Climbed into my 16ft lock on this morning about 15 minutes before daylight. Had very wet conditions since its been raining here for 2 days. I thought it might be a good time to be in the stand with the front moving out and colder air moving in. I was hunting in mixed pine and hardwood and with every thing drenched the squirrels were even hard to here directly below me.
This area has proven itself over the years, with an edge created by timber and a now 5 year old cutover used as a bedding area. Scrapes line this edge for 100 plus yards, and even with all the rain you could smell the sweet musky aroma of the hot scrapes from my stand. I had seen a cowhorn and a six point from this stand this past Saturday. Neither presented and acceptable opportunity.

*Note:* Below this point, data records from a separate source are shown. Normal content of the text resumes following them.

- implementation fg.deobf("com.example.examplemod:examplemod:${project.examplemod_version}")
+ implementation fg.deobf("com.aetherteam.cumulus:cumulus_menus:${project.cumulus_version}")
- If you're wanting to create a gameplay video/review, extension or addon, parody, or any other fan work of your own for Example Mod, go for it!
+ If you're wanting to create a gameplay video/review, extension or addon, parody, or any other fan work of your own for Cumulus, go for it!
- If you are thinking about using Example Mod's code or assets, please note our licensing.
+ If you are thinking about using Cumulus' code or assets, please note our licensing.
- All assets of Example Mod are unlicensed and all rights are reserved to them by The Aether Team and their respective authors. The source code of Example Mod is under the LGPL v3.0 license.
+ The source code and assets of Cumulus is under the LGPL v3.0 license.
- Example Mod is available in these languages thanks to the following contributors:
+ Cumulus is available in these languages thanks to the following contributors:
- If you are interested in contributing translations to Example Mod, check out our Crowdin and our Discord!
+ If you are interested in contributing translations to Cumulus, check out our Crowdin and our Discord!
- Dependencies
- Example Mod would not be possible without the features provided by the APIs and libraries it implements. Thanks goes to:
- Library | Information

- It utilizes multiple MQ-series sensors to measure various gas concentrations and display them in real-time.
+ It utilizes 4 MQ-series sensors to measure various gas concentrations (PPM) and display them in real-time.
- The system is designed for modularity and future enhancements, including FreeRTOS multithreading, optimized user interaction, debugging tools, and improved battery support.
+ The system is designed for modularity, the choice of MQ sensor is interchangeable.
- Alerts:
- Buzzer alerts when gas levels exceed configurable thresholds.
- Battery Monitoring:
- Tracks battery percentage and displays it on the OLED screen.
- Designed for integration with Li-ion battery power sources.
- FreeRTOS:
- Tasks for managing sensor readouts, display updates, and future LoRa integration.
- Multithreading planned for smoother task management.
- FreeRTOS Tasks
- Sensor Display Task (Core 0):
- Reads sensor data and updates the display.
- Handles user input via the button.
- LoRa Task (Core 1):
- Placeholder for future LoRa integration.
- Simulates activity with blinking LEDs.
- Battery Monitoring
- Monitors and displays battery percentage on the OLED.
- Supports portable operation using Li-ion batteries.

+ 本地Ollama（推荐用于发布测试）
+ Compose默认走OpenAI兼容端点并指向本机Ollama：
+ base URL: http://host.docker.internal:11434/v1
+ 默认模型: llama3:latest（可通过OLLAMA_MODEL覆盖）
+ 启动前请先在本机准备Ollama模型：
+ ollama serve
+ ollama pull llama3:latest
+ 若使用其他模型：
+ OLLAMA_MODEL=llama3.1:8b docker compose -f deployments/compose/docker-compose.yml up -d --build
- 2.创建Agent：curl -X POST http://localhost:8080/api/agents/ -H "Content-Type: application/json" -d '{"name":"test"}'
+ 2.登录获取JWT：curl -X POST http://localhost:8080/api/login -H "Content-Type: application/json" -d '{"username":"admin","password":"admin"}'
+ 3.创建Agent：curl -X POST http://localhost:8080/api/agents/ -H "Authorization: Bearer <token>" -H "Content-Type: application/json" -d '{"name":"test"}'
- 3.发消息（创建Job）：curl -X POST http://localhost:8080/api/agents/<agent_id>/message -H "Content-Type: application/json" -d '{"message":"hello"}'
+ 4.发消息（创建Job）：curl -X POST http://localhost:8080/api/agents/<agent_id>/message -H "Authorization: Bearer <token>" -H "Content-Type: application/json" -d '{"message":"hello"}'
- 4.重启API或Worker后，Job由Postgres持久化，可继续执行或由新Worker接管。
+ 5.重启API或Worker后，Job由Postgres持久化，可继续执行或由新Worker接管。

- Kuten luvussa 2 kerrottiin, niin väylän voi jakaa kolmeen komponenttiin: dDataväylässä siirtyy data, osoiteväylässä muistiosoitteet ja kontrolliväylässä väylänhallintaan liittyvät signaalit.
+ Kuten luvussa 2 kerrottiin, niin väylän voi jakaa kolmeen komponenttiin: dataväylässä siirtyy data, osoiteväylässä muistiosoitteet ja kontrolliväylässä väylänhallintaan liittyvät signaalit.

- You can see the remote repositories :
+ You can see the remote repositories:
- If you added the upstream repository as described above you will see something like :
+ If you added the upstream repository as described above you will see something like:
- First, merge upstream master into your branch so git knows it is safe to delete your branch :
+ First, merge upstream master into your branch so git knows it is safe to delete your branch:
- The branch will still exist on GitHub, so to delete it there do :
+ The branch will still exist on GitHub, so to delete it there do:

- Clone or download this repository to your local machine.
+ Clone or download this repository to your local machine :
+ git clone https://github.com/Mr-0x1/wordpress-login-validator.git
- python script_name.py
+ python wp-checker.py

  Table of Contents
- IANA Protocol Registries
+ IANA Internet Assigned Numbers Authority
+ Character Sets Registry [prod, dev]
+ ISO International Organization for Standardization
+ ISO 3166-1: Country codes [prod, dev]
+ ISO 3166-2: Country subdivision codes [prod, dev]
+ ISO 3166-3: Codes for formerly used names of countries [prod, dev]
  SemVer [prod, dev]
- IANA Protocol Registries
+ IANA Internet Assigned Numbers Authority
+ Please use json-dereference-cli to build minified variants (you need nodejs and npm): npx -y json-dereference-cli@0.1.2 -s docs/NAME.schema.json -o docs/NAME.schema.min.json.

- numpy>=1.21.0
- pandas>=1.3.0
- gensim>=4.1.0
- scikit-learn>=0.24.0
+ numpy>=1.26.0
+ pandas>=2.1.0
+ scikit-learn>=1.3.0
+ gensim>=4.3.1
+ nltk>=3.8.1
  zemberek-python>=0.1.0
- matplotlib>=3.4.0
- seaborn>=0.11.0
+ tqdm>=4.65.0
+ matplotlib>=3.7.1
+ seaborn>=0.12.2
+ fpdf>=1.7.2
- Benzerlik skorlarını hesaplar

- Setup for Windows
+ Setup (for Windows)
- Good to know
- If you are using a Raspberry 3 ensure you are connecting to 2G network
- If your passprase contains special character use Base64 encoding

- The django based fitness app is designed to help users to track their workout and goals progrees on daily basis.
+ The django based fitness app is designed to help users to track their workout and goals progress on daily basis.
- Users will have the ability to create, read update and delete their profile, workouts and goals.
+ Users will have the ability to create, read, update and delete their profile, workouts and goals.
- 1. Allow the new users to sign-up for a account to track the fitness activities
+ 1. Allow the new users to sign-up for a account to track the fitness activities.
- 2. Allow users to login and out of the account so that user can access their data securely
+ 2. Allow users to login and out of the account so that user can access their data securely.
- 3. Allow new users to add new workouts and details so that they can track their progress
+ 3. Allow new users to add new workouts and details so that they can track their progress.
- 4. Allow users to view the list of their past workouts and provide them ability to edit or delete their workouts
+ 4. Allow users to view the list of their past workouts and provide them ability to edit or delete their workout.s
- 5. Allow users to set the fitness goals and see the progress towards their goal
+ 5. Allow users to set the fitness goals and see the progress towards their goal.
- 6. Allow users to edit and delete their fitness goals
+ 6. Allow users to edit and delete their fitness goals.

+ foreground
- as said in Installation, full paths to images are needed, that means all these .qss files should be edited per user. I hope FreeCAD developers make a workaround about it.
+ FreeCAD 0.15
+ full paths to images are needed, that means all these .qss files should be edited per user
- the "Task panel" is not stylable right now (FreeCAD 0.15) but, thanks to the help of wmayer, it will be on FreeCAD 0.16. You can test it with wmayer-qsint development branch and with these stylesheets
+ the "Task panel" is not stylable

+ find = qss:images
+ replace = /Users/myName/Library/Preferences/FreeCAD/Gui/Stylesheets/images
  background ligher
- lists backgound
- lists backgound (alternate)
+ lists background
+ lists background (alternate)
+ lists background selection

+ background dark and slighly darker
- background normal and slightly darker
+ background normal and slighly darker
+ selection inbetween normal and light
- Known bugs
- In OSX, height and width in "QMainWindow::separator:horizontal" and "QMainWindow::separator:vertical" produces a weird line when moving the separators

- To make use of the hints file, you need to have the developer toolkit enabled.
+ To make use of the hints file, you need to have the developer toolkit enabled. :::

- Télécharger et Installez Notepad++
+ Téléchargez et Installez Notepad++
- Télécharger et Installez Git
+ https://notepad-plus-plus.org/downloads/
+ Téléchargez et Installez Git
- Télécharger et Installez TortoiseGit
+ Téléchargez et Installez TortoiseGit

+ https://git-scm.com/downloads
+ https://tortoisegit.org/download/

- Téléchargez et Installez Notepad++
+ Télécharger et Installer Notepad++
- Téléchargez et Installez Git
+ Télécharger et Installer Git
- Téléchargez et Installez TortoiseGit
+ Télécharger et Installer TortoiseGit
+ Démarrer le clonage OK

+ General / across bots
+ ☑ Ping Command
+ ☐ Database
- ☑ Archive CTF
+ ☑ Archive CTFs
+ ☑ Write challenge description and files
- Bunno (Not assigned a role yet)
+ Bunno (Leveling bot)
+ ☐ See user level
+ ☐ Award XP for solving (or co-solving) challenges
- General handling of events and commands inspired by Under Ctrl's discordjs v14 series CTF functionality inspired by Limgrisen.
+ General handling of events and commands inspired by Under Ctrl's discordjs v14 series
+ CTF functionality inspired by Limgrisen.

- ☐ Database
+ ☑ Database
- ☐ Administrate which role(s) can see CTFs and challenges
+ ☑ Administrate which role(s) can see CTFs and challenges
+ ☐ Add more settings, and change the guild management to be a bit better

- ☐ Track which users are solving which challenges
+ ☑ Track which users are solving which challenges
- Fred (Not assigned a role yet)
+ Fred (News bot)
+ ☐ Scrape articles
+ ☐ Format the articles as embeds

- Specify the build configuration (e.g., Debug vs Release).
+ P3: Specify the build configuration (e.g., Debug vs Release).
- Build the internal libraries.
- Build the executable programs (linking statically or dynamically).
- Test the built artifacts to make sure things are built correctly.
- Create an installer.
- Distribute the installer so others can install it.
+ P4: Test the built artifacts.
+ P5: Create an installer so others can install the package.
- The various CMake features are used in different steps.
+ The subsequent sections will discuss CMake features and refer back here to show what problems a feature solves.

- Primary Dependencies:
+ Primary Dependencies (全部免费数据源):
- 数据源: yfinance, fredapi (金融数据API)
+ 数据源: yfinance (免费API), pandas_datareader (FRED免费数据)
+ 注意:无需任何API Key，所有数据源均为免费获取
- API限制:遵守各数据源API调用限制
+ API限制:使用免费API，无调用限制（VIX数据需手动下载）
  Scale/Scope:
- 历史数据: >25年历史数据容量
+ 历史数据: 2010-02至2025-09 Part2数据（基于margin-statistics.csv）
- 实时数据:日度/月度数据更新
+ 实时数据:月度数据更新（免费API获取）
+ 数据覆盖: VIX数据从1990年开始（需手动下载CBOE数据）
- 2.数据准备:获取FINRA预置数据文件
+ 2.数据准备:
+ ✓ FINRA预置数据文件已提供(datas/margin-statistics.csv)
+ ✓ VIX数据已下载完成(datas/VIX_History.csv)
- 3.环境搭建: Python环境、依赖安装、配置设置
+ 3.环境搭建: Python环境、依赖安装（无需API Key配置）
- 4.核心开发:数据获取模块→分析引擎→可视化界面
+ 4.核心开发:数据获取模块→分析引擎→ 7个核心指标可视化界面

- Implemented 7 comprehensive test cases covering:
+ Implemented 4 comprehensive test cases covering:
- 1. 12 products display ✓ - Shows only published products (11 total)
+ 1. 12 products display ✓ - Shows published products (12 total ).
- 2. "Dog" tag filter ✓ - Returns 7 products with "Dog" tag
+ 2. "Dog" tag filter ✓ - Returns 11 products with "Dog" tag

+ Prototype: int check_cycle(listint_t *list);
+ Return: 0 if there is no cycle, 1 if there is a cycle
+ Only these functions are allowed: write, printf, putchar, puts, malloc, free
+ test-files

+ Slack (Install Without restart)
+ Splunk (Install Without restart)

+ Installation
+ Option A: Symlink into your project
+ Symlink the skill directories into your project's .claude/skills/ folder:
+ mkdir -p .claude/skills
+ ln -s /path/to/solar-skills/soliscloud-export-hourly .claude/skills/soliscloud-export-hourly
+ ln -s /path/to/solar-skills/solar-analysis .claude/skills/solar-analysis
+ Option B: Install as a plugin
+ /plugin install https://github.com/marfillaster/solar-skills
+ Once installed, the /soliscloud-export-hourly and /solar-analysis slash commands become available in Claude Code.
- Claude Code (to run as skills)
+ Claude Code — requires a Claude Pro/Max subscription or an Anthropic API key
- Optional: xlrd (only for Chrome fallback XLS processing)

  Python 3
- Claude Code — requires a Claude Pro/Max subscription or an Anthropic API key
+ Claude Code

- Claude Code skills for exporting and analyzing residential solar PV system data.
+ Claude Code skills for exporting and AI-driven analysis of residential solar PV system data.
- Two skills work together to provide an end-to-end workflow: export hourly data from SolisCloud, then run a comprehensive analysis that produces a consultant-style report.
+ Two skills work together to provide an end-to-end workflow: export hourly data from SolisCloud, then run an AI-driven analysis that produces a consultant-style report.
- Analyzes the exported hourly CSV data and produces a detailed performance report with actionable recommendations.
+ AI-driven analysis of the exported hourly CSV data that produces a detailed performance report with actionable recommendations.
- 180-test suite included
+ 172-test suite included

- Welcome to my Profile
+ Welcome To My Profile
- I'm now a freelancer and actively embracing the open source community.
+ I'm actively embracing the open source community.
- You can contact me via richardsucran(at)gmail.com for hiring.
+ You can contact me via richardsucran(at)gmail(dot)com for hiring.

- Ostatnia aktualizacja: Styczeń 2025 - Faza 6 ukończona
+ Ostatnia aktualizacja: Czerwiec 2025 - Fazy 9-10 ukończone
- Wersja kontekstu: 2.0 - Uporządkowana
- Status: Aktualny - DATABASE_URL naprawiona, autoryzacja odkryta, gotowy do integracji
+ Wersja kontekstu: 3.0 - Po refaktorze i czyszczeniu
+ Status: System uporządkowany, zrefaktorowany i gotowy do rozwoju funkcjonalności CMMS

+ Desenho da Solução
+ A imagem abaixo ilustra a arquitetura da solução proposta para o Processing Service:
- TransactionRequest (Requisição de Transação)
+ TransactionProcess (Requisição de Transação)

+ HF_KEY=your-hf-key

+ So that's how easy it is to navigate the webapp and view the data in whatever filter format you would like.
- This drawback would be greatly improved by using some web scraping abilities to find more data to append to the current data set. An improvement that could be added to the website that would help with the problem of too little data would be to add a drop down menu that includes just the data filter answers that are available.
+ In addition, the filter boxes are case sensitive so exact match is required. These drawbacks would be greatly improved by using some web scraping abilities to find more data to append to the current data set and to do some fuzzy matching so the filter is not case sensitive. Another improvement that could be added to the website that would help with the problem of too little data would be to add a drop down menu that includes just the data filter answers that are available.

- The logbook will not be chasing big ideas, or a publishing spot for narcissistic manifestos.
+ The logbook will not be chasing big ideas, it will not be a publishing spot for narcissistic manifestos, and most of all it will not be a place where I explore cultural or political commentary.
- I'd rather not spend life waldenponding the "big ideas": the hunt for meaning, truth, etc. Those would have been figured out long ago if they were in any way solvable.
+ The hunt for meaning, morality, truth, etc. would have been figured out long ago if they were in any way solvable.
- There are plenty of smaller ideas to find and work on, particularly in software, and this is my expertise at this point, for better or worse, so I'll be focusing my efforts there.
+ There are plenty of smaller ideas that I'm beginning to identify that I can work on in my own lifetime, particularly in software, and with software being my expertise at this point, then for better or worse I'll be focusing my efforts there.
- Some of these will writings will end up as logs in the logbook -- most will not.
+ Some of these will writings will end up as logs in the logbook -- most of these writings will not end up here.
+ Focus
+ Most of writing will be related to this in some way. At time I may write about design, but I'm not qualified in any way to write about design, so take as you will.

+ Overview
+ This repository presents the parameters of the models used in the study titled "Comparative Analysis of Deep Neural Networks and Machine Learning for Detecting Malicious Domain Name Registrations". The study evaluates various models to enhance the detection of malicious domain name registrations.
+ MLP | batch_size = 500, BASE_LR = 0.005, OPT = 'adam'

This day would be different. At 0650 i let a small basket rack six point slip pass me as i was focusing my attention directly behind me. As i turned foward he was already well out of range and just entering the cutover. I provided a couple of soft grunts to which he paid little concern except to stop and look my direction and continue on. About 15 minutes later i thought i kept hearing what i thought were heavy footed steps from my left. Standing with my Toelke whip resting on my boot i talked myself out of believing it was anything more than a squirrel. My head on a swivel i continually surveyed. A min or two past and i looked back over my left shoulder where i had been hearing the dismissed sound. To my shock I see a slab of deer hide appox 10 yards, ghostfully moving my way. The beauty was absolutely silent as he moved closer. I had a shot at this point as he took a pause at 4 yards, but of course it was the dreaded straight down headon situation. What felt like an eternity the buck stood motionless. Fearing he would smell me if he continued to get closer to my treesteps, i committed to shoot if i got only a small window of opprtunity. He just needed to turn, and thats what he did. Turning to his right, he slowly began walking behind me providing a hard quartering away shot. I quickly looked ahead and had a small window to get through the few branches in the way, beyond that i would have no shot. As he entered the spot I drew settled and released.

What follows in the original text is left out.